WHAT THE TASK REQUIRES
Wherever the word "Amanda" appears in a line of the data, that line should be copied.

++++ RECORDED DATA

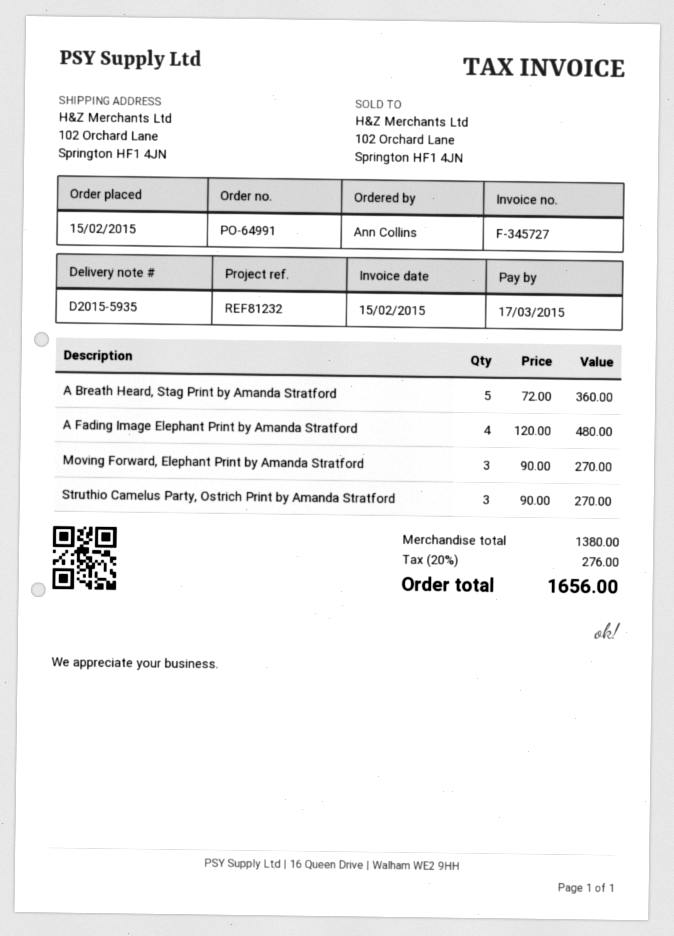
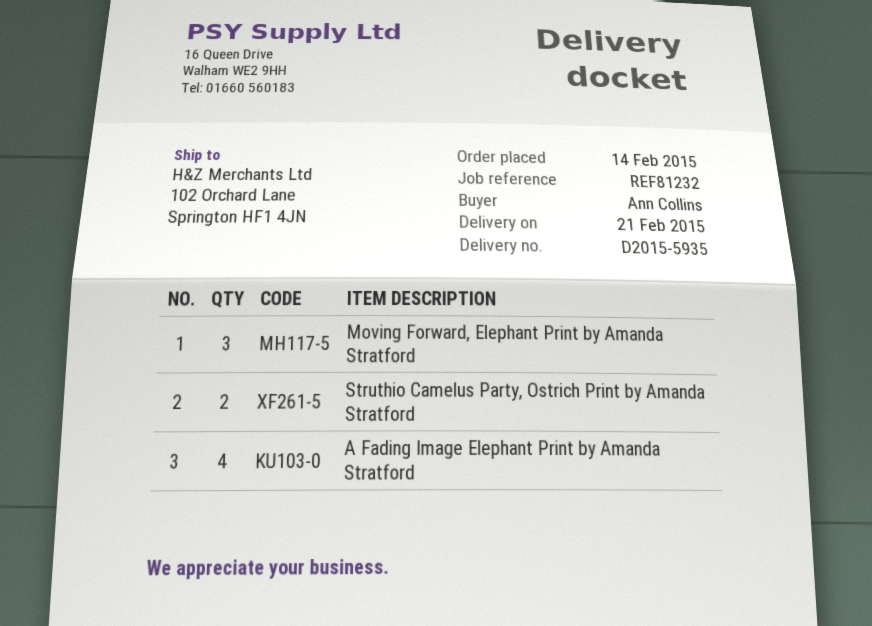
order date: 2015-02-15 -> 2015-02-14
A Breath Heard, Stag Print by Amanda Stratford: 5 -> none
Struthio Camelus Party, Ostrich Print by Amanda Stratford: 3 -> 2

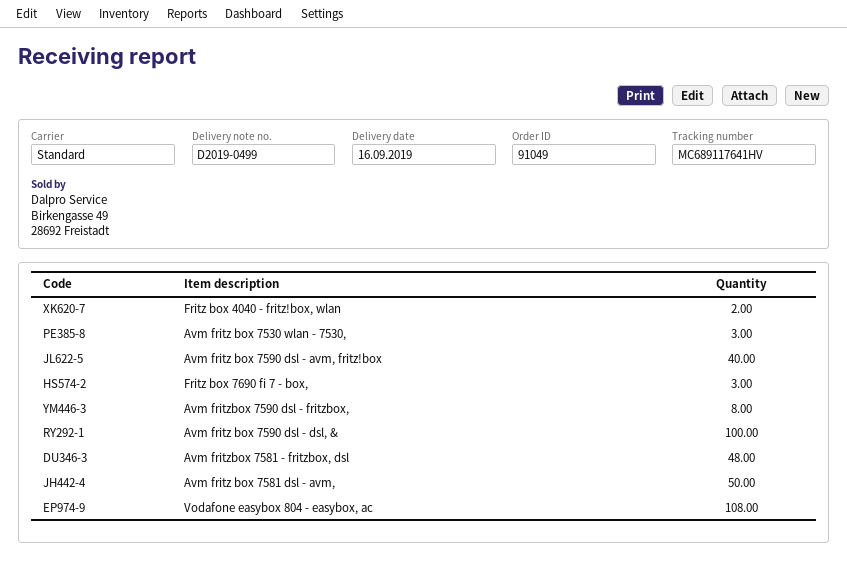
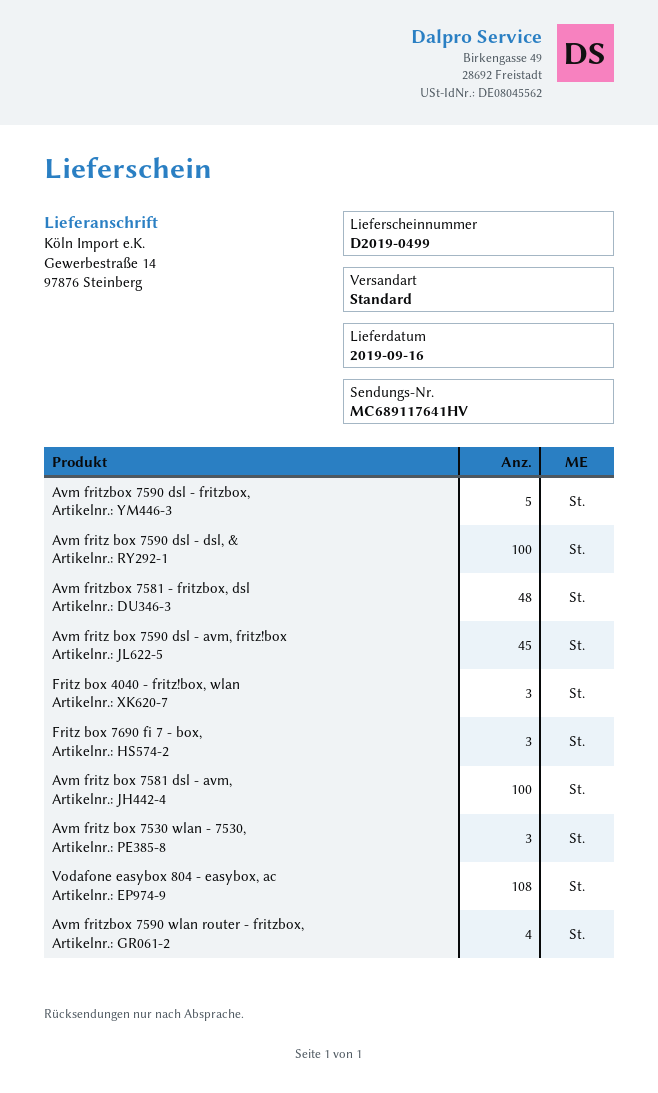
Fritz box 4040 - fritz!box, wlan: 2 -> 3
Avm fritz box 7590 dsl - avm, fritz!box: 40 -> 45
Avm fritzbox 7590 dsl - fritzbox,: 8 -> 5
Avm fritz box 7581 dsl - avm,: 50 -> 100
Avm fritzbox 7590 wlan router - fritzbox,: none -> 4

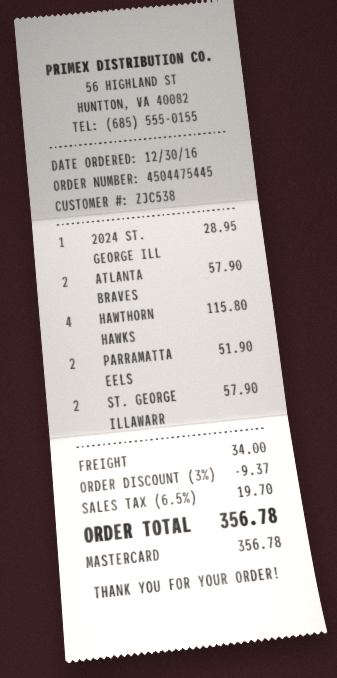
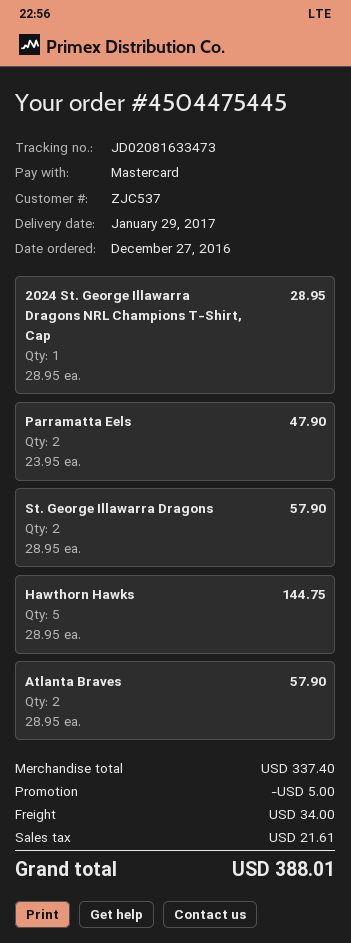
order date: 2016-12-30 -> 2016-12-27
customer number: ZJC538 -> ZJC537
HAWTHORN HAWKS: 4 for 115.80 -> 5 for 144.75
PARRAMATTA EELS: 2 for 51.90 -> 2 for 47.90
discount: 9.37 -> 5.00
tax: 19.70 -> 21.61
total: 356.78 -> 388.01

++++++++

REPLY
A Breath Heard, Stag Print by Amanda Stratford: 5 -> none
Struthio Camelus Party, Ostrich Print by Amanda Stratford: 3 -> 2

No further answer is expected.